Cisco stock tumbles on weak earnings outlook

Text size

Barclays analyst Tim Long said order growth at Cisco is expected to slow.

Josep Lago/AFP via Getty Images

Dealing another blow to the tech sector,


The systems released disappointing results on Wednesday evening and provided weaker than expected forecasts.

The company blamed the Covid-19 lockdowns in China and the war in Ukraine for its disappointing advice.

For the fiscal third quarter ended April 30, Cisco (ticker: CSCO) reported revenue of $12.8 billion, flat from a year ago, below its own growth forecast of 3% to 5%. The Wall Street consensus was for revenue of $13.4 billion, which would have been up 4.4%. Non-GAAP earnings were 87 cents per share, which is actually at the top of the company’s guidance range of 85 to 87 cents, and a penny ahead of analysts’ forecasts.

But the company’s guidance for its July quarter was a huge miss. Cisco sees its revenue for the quarter fall between 1% and 5.5%, while Wall Street forecast an increase of almost 6%. Cisco sees non-GAAP earnings of between 76 and 84 cents per share, below the Wall Street consensus of 92 cents. Cisco expects non-GAAP gross margins in the quarter to be between 64% and 65%.

Cisco now expects full-year revenue growth of 2% to 3%, down from previous guidance of 5.5% to 6.5%; Non-GAAP earnings for the full year are now projected between $3.29 and $3.37 per share, down from the previous guidance of $3.31 to $3.56 per share.

“We continued to see solid demand for our technologies and our business transformation is progressing well,” Cisco CEO Chuck Robbins said in a statement. “While the Covid lockdowns in China and the war in Ukraine impacted our revenue during the quarter, the fundamental drivers of our business are strong and we remain confident over the long term.”

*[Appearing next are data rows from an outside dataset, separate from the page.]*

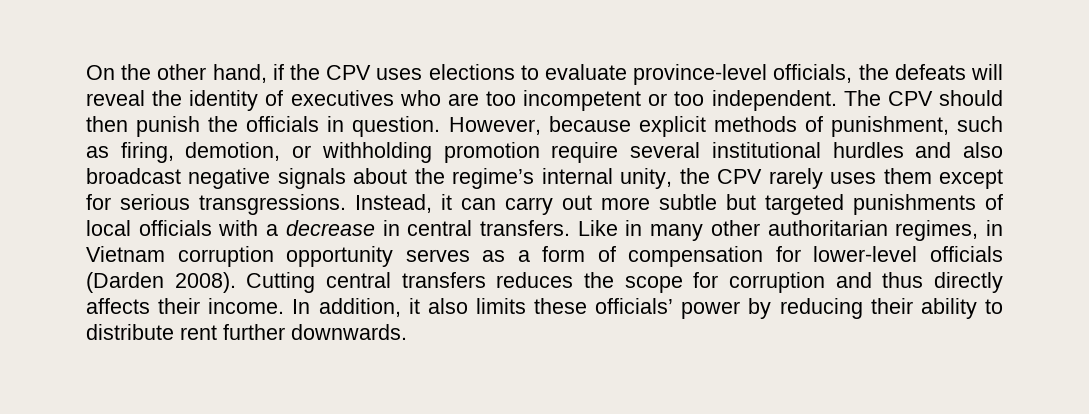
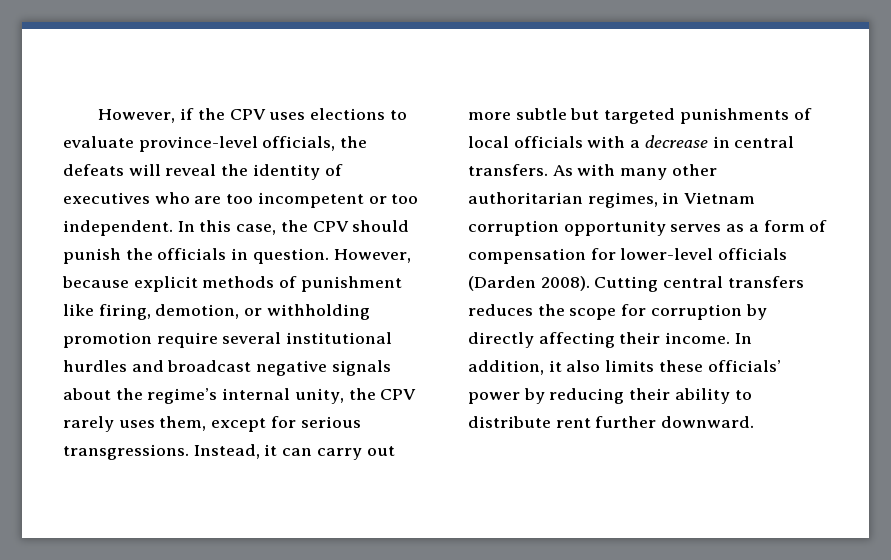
- On the other hand, if the CPV uses elections to evaluate province-level officials, the defeats will reveal the identity of executives who are too incompetent or too independent.
+ However, if the CPV uses elections to evaluate province-level officials, the defeats will reveal the identity of executives who are too incompetent or too independent.
- The CPV should then punish the officials in question.
+ In this case, the CPV should punish the officials in question.
- However, because explicit methods of punishment, such as firing, demotion, or withholding promotion require several institutional hurdles and also broadcast negative signals about the regime’s internal unity, the CPV rarely uses them except for serious transgressions.
+ However, because explicit methods of punishment like firing, demotion, or withholding promotion require several institutional hurdles and broadcast negative signals about the regime’s internal unity, the CPV rarely uses them, except for serious transgressions.
- Like in many other authoritarian regimes, in Vietnam corruption opportunity serves as a form of compensation for lower-level officials (Darden 2008).
+ As with many other authoritarian regimes, in Vietnam corruption opportunity serves as a form of compensation for lower-level officials (Darden 2008).
- Cutting central transfers reduces the scope for corruption and thus directly affects their income.
+ Cutting central transfers reduces the scope for corruption by directly affecting their income.
- In addition, it also limits these officials’ power by reducing their ability to distribute rent further downwards.
+ In addition, it also limits these officials’ power by reducing their ability to distribute rent further downward.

Cisco noted that product revenue increased 3% in the quarter, while service revenue declined 8%. While revenue increased 5% in the Americas, it decreased 6% in EMEA (Europe, Middle East and Africa) and 6% in Asia-Pacific.

The company said the recent decision to shut down its operations in Russia and Belarus in response to the war in Ukraine reduced its revenue by about $200 million in the quarter. Cisco said Russia, Belarus and Ukraine historically accounted for about 1% of its revenue.

Gross margin for the quarter was 63.3%, down slightly from 63.9% a year ago under generally accepted accounting principles, while non-GAAP gross margin was 65.3%, against 66.0%. Operating expenses decreased 5% on a non-GAAP basis during the quarter.

Cisco said it repurchased about $252 million in common stock during the quarter. The company has $17.6 billion remaining on its current repurchase authorization.

At the end of the session, Cisco shares are down 15%.

Write to Eric J. Savitz at [email protected]

About Aldrich Stanley

Check Also

Disputed accounting method confirmed: “Communities of continuous life”

In general, taxable income must be computed according to the method of accounting used by …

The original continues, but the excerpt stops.